Top of Data to examine
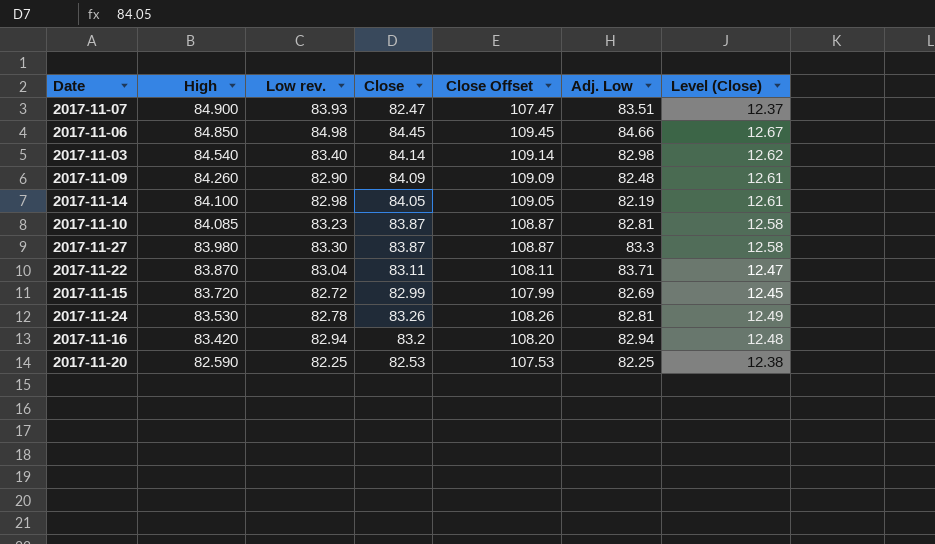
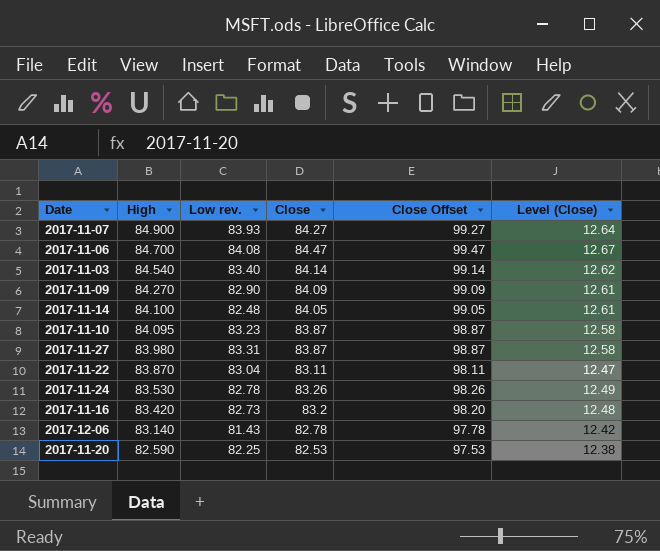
column Adj. Low | position: 6 -> none
column Close Offset | formula: [Close] + 25 -> [Close] + 15
row 2017-11-15: 83.720 | 82.72 | 82.99 | 107.99 | 82.69 | 12.45 -> none
2017-11-07 | Close: 82.47 -> 84.27
2017-11-07 | Level (Close): 12.37 -> 12.64
2017-11-06 | High: 84.850 -> 84.700
2017-11-06 | Low rev.: 84.98 -> 84.08
2017-11-06 | Close: 84.45 -> 84.47
2017-11-09 | High: 84.260 -> 84.270
2017-11-14 | Low rev.: 82.98 -> 82.48
2017-11-10 | High: 84.085 -> 84.095
2017-11-27 | Low rev.: 83.30 -> 83.31
2017-11-16 | Low rev.: 82.94 -> 82.73
row 2017-12-06: none -> 83.140 | 81.43 | 82.78 | 97.78 | 12.42

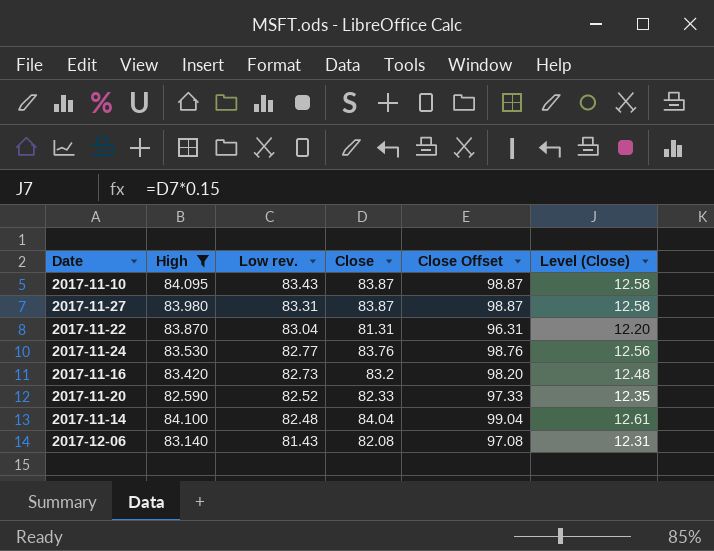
filter: none -> High <= 84.100
row order: High descending -> Low rev. descending
2017-11-10 | Low rev.: 83.23 -> 83.43
2017-11-22 | Close: 83.11 -> 81.31
2017-11-22 | Close Offset: 98.11 -> 96.31
2017-11-22 | Level (Close): 12.47 -> 12.20
2017-11-24 | Low rev.: 82.78 -> 82.77
2017-11-24 | Close: 83.26 -> 83.76
2017-11-24 | Close Offset: 98.26 -> 98.76
2017-11-24 | Level (Close): 12.49 -> 12.56
2017-11-20 | Low rev.: 82.25 -> 82.52
2017-11-20 | Close: 82.53 -> 82.33
2017-11-20 | Close Offset: 97.53 -> 97.33
2017-11-20 | Level (Close): 12.38 -> 12.35
2017-11-14 | Close: 84.05 -> 84.04
2017-11-14 | Close Offset: 99.05 -> 99.04
2017-12-06 | Close: 82.78 -> 82.08
2017-12-06 | Close Offset: 97.78 -> 97.08
2017-12-06 | Level (Close): 12.42 -> 12.31

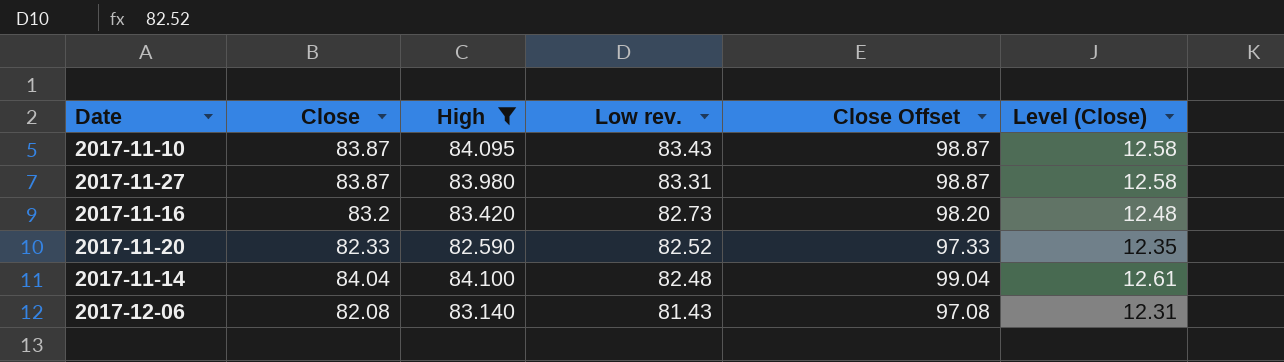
column Close | position: 4 -> 2
row 2017-11-22: 83.870 | 83.04 | 81.31 | 96.31 | 12.20 -> none
row 2017-11-24: 83.530 | 82.77 | 83.76 | 98.76 | 12.56 -> none

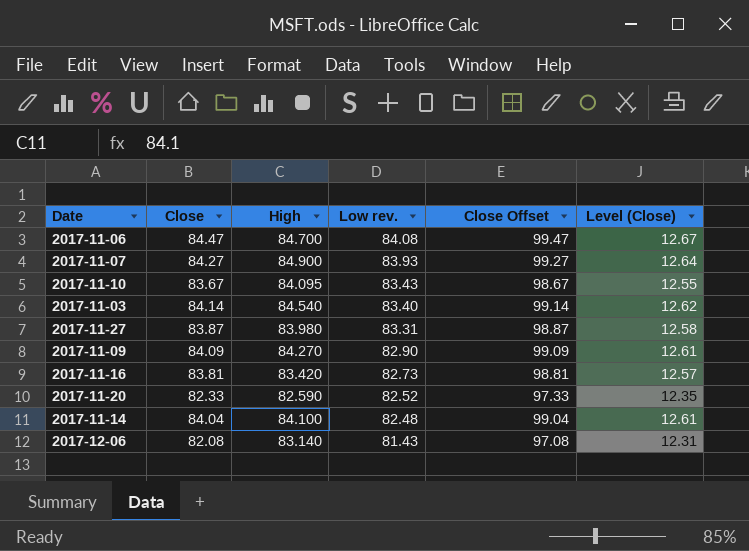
filter: High <= 84.100 -> none
2017-11-10 | Close: 83.87 -> 83.67
2017-11-10 | Close Offset: 98.87 -> 98.67
2017-11-10 | Level (Close): 12.58 -> 12.55
2017-11-16 | Close: 83.2 -> 83.81
2017-11-16 | Close Offset: 98.20 -> 98.81
2017-11-16 | Level (Close): 12.48 -> 12.57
Bottom of Data to examine
Read through the entries and copy every line that includes "Level".

2017-11-07 | Level (Close): 12.37 -> 12.64
2017-11-22 | Level (Close): 12.47 -> 12.20
2017-11-24 | Level (Close): 12.49 -> 12.56
2017-11-20 | Level (Close): 12.38 -> 12.35
2017-12-06 | Level (Close): 12.42 -> 12.31
2017-11-10 | Level (Close): 12.58 -> 12.55
2017-11-16 | Level (Close): 12.48 -> 12.57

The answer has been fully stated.